E não é triste pensar nisso quando sabemos dos vários e vários casos onde exigem que vítimas mostrem um B.O para terem suas falas validadas, onde relativizam violência por essa não ter sido oficialmente denunciada e reservam às garotas que reagem sem o aval oficial da lei o título de histéricas, justiceiras e exageradas? Não é preciso ser versada em estatística, politicas públicas ou ser uma grande intelectual feminista para ter conhecimento da dificuldade que mulheres encontram para denunciar agressões, estupros e maus tratos diversos. Muitas vezes lidam caladas com o assunto por anos graças ao medo dos ataques, da culpabilização e da relativização que, muitas vezes, encontram logo no primeiro passo: na delegacia. O que separa então a calada, a justiceira e a heroína?

Podia eu ter sido a “heroína do dogão”?

Talvez.

Mas não com esse nome.

Meu “ato heróico” atingiria apenas outras mulheres como eu - cansadas, de mãos atadas e que gostariam muito de poder responder e intimidar o machista típico quando o encontrar na rua. Seria mais um relato dos que vejo todo dia no Facebook, com a diferença de que se fosse eu, negra e moradora da periferia, a puxar uma arma, é muito provável que terminaria na delegacia e com certeza sem glória alguma. Mulher alguma merece e precisa lidar com discursos machistas. Mulher alguma deveria ouvir “vá tomar no cu, sua puta!” quando responde a algo que a ofende. Mulher alguma deveria precisar lidar com a misoginia passivamente. O fato da “heroína do dogão” ser ovacionada por seu feito faz com que ela seja bem mais do que a figura da mulher que luta contra o machismo - ela é a figura do aparato policial agindo. Pra mim, é fácil imaginar o sujeito reacionário - aquele que bate na esposa, sabe? - lendo a história e pensando "Isso! É assim que se trata maloqueiro! Aponta a arma e manda pro chão! Pra isso que serve a polícia!".

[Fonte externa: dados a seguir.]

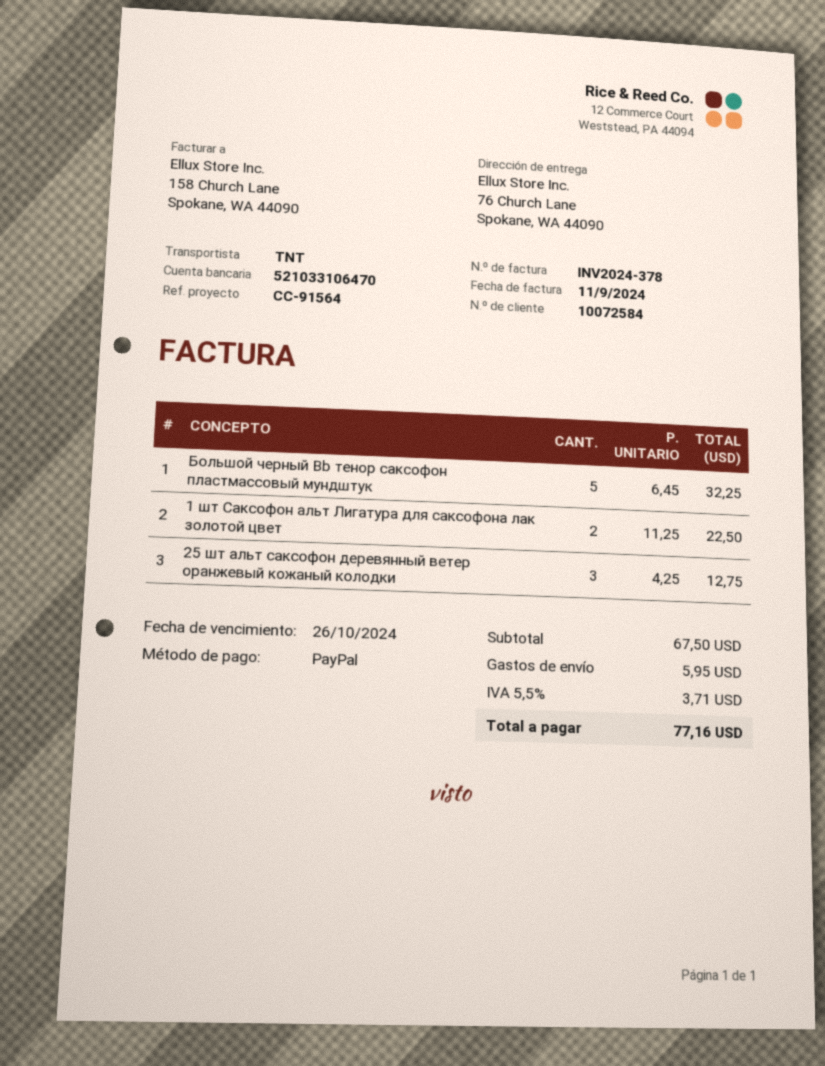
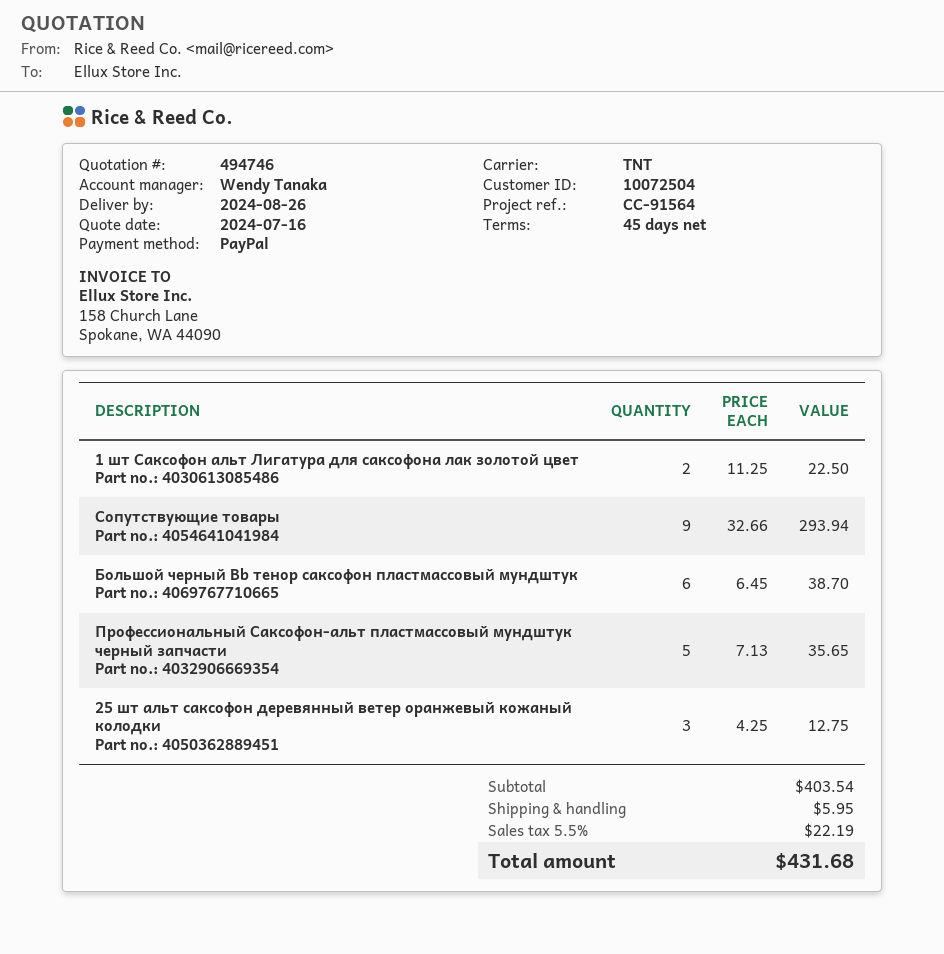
customer number: 10072584 -> 10072504
Большой черный Bb тенор саксофон пластмассовый мундштук: 5 x 6.45 = 32.25 -> 6 x 6.45 = 38.70
Сопутствующие товары: none -> 9 x 32.66 = 293.94
Профессиональный Саксофон-альт пластмассовый мундштук черный запчасти: none -> 5 x 7.13 = 35.65
subtotal: 67.50 -> 403.54
tax: 5.5% = 3.71 -> 5.5% = 22.19
total: 77.16 -> 431.68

A mesma lógica que está aí para matar preto e pobre todo dia.

A mesma lógica que põe uma mulher policial como “heroína” e todas nós, as que não temos o monopólio da violência, como “loucas”. Não que os machistas da história tenham se tornado pessoas maravilhosas com as quais eu quero sentar para bater um papo e ter amizade duradoura. Não acho de modo algum que são eles as vítimas, porém o conceito de desacato à autoridade é extremamente questionável e me surpreende a falta de recortes de grupos que pedem pela desmilitarização da polícia, mas aparentemente consideram que abuso da autoridade policial é bem vinda quando serve para validar nossas causas. Em resumo, quase duzentas mil pessoas não ligam de fato para o modo que as "de menor" são ou não tratadas. Não ligam também para o fato de que “bateram numa sapatona”. Muito menos para os possíveis tapas que homens acham justo dar na cara de uma mulher que não atende ligações.


Elas só curtem ver "a lei agindo" e adoram o fetiche da arma na mão.


Mas desde que registrada e com o aval do Estado.


Tente você se armar contra o machismo e seja a próxima a ser rendida.